ある会社の管理職は、こんな言い方をしていました。
「現場の実力としては、想定より早く対応できるケースも多いんです。でも、それがお客さまや営業まで届いていない。」
ITはある。でも「判断できない」
実際のやり取りで、よく見かけるメールがあります。
「社内で確認のうえ、改めてご連絡いたします。」
この一文自体は、丁寧で問題ありません。しかし、この表現が毎回出てくる会社には、共通点があります。
- 判断基準が明文化されていない
- 誰が決めてよいのか曖昧
- 結果として安全側の回答になる
本当は早く対応できる仕事であっても、余裕を見た納期回答が常態化していきます。
現場の声:「できるケースは、実は多い」
現場の担当者からは、こんな声も聞きます。
「これ、条件が合えばそんなに時間はかからない作業なんですが、普通案件として回ってきますね。」
ここで重要なのは、誰かが悪いわけではないという点です。
- 現場は現場の判断軸で動いている
- 受付や営業は責任を持って慎重に答えている
問題は、判断が共有される仕組みがないことです。
ITを入れても解決しない理由
こうした状況で、次のような対策が検討されがちです。
- 生産管理システムの刷新
- クラウドツールの導入
- Excel運用の見直し
もちろん、ツール改善が必要な場合もあります。
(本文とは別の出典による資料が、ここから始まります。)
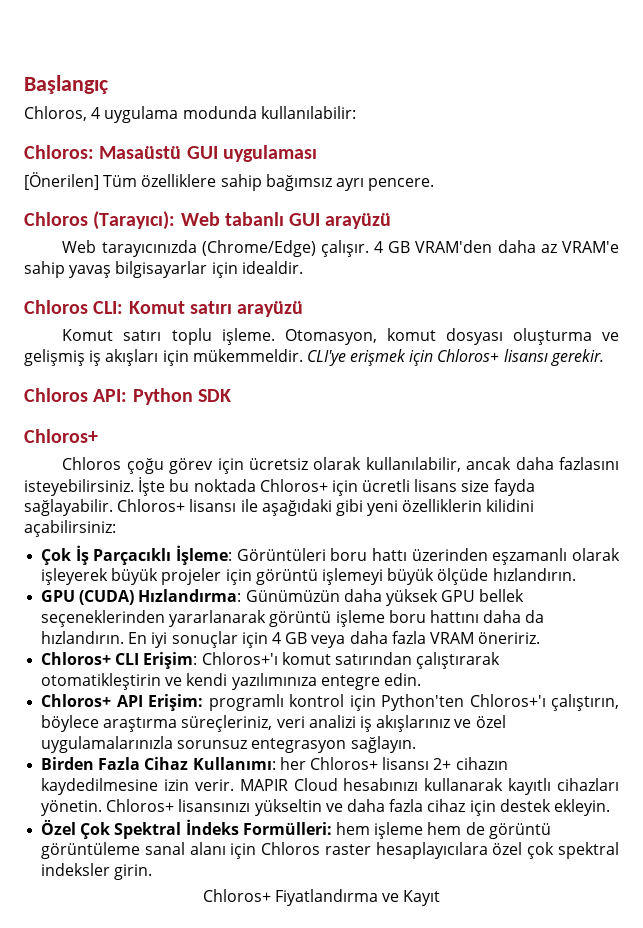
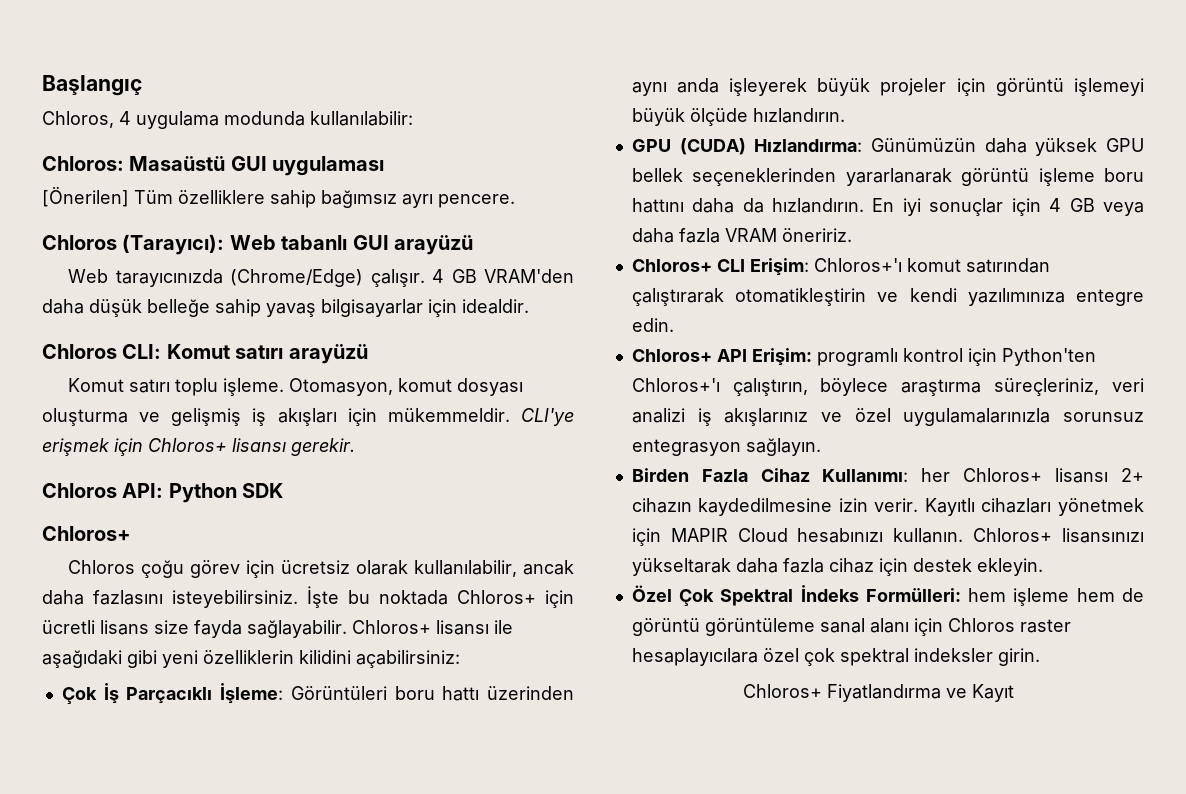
- 4 GB VRAM'den daha az VRAM'e sahip yavaş bilgisayarlar için idealdir.
+ 4 GB VRAM'den daha düşük belleğe sahip yavaş bilgisayarlar için idealdir.
- Çok İş Parçacıklı İşleme: Görüntüleri boru hattı üzerinden eşzamanlı olarak işleyerek büyük projeler için görüntü işlemeyi büyük ölçüde hızlandırın.
+ Çok İş Parçacıklı İşleme: Görüntüleri boru hattı üzerinden aynı anda işleyerek büyük projeler için görüntü işlemeyi büyük ölçüde hızlandırın.
- MAPIR Cloud hesabınızı kullanarak kayıtlı cihazları yönetin. Chloros+ lisansınızı yükseltin ve daha fazla cihaz için destek ekleyin.
+ Kayıtlı cihazları yönetmek için MAPIR Cloud hesabınızı kullanın. Chloros+ lisansınızı yükseltarak daha fazla cihaz için destek ekleyin.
しかし、次の問いが未整理のままだと、結果は変わりません。
「誰が、何を見て、判断するのか?」
ITはあっても、判断の置き場所が決まっていない状態です。
本当に欠けているのは「判断の構造」
売上が伸びにくい会社に共通しているポイントは、ここです。
仕事を回す仕組みはあるが、判断を揃える仕組みがない。

あるかたは、打ち合わせの中でこう言いました。
「システムは作業のためのものだと思っていました。“判断のための仕組み”という発想はなかったです。」
成果を出している会社がやっていることは、意外とシンプルです。
- 問い合わせが来たら
- ある1つの画面を見て
- 誰でも同じ根拠で答える
その画面に並んでいるのは、
- 過去に対応した実績があるか
- 現在の業務量
- 特別対応が必要かどうか
といった、判断に必要な最小限の情報です。
高度な自動化はありません。最初は人と人の声で判断しています。
システムは「外」に判断を作る
多くの会社には、すでに現場用のシステムがあります。それ自体が問題なわけではありません。
重要なのは役割分担です。
- 現場システム:作業を回すためのもの
- 判断の仕組み:意思決定を揃えるためのもの
この分離ができると、現場を止めずに、売上の取り方だけを変えられます。
判断が揃うと、起きる変化
判断の仕組みが整い始めると、現場からこんな声が出てきます。
「最近、最初の回答が早くなった」「話が具体的な状態で仕事が来るようになった」「なにより、1つ1つのことで悩みにくく、全体をみれるようなった」
これはITの成果というより、経営の質が変わった結果に近いものです。
ITの前に、判断を見直す
もし今、
- IT投資をしているのに成果が出ない
- 現場は優秀なのに、会社として伸びない
と感じているなら、まず見直すべきはツールではありません。
誰が、何を見て、どう判断しているか。
そこを整理するだけで、業務や売上の伸び方は大きく変わります。